**YOUR OBJECTIVE**
Copy out once more, exactly, the line with "(258, 187) none -> (213, 140) //" and all the lines after it, up to the last line of the data.

[Edit difference data]
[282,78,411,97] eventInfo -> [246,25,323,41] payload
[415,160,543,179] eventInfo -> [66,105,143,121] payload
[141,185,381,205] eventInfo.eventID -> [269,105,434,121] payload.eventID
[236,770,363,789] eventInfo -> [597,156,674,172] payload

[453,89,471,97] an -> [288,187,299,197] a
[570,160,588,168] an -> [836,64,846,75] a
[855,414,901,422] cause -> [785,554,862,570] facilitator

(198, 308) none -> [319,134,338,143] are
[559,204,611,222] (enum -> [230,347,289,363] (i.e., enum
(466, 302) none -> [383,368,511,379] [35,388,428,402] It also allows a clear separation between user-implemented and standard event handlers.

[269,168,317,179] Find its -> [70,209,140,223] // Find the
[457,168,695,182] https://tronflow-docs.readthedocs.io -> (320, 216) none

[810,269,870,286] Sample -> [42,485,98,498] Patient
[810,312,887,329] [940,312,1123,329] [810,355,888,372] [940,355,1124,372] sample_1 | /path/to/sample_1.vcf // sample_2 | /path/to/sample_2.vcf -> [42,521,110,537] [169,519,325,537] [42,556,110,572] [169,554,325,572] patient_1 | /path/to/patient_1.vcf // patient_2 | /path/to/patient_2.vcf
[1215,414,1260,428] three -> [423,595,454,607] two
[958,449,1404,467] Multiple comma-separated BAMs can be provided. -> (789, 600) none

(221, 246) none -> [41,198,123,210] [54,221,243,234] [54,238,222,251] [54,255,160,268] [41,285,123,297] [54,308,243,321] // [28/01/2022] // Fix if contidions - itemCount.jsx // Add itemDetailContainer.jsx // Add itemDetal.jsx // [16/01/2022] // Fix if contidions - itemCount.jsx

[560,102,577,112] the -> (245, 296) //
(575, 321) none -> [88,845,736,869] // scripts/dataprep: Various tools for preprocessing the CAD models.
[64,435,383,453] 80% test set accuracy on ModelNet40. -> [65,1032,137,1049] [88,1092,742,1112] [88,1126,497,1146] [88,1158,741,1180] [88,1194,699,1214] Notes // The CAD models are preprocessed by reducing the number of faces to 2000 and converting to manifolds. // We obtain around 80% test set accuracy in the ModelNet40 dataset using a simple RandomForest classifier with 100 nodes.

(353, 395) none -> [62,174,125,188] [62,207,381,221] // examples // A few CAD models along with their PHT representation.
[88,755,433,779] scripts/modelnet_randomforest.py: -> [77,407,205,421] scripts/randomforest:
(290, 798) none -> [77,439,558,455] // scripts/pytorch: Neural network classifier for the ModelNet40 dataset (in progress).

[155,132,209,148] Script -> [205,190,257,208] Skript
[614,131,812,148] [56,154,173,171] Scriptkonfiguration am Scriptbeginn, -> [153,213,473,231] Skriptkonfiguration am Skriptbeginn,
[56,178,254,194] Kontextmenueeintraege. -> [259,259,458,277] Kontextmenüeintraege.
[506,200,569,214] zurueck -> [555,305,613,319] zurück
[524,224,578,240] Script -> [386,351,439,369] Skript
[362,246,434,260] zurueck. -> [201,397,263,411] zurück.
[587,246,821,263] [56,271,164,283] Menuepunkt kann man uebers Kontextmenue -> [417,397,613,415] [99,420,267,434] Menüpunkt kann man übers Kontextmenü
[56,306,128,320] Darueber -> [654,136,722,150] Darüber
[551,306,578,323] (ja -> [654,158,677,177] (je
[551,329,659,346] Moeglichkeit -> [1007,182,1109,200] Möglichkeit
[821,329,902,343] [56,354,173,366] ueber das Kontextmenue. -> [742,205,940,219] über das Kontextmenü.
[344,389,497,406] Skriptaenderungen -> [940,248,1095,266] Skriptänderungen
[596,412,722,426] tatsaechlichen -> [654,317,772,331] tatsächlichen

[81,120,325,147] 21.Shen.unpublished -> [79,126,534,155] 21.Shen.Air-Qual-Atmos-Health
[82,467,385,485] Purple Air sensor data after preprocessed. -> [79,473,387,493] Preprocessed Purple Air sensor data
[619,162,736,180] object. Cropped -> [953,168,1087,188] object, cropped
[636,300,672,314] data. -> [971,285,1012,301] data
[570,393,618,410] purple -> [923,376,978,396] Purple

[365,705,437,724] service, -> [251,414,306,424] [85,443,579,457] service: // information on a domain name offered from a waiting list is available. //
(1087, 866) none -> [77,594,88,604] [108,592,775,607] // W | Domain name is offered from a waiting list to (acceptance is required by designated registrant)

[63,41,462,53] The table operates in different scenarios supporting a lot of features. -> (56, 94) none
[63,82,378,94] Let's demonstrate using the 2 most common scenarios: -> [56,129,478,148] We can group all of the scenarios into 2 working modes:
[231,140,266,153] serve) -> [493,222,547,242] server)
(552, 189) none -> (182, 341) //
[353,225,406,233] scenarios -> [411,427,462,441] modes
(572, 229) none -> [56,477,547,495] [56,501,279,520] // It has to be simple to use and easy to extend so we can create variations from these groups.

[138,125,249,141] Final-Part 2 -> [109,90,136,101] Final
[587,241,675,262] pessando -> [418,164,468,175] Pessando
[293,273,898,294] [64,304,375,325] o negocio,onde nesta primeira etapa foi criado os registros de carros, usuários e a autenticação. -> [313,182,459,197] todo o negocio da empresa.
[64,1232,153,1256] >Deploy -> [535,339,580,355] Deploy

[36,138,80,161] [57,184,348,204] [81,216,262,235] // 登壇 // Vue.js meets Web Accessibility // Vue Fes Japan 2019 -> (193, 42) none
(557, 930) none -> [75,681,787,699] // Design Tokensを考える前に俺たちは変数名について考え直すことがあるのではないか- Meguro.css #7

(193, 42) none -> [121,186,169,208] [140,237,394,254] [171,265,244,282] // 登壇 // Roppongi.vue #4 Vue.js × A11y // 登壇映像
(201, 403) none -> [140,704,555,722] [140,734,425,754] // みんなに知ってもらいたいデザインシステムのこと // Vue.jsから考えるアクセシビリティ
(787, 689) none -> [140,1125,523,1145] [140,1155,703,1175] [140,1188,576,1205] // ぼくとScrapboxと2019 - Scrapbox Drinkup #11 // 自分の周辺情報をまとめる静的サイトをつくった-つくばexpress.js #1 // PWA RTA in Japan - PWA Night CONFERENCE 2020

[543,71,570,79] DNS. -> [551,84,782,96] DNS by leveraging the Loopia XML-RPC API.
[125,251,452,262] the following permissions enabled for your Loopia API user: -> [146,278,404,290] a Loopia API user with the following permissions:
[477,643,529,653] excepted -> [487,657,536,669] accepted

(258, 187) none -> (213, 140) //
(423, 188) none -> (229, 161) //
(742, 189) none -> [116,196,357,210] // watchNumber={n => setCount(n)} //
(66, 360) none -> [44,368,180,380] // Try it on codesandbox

**ANSWER AREA**
(258, 187) none -> (213, 140) //
(423, 188) none -> (229, 161) //
(742, 189) none -> [116,196,357,210] // watchNumber={n => setCount(n)} //
(66, 360) none -> [44,368,180,380] // Try it on codesandbox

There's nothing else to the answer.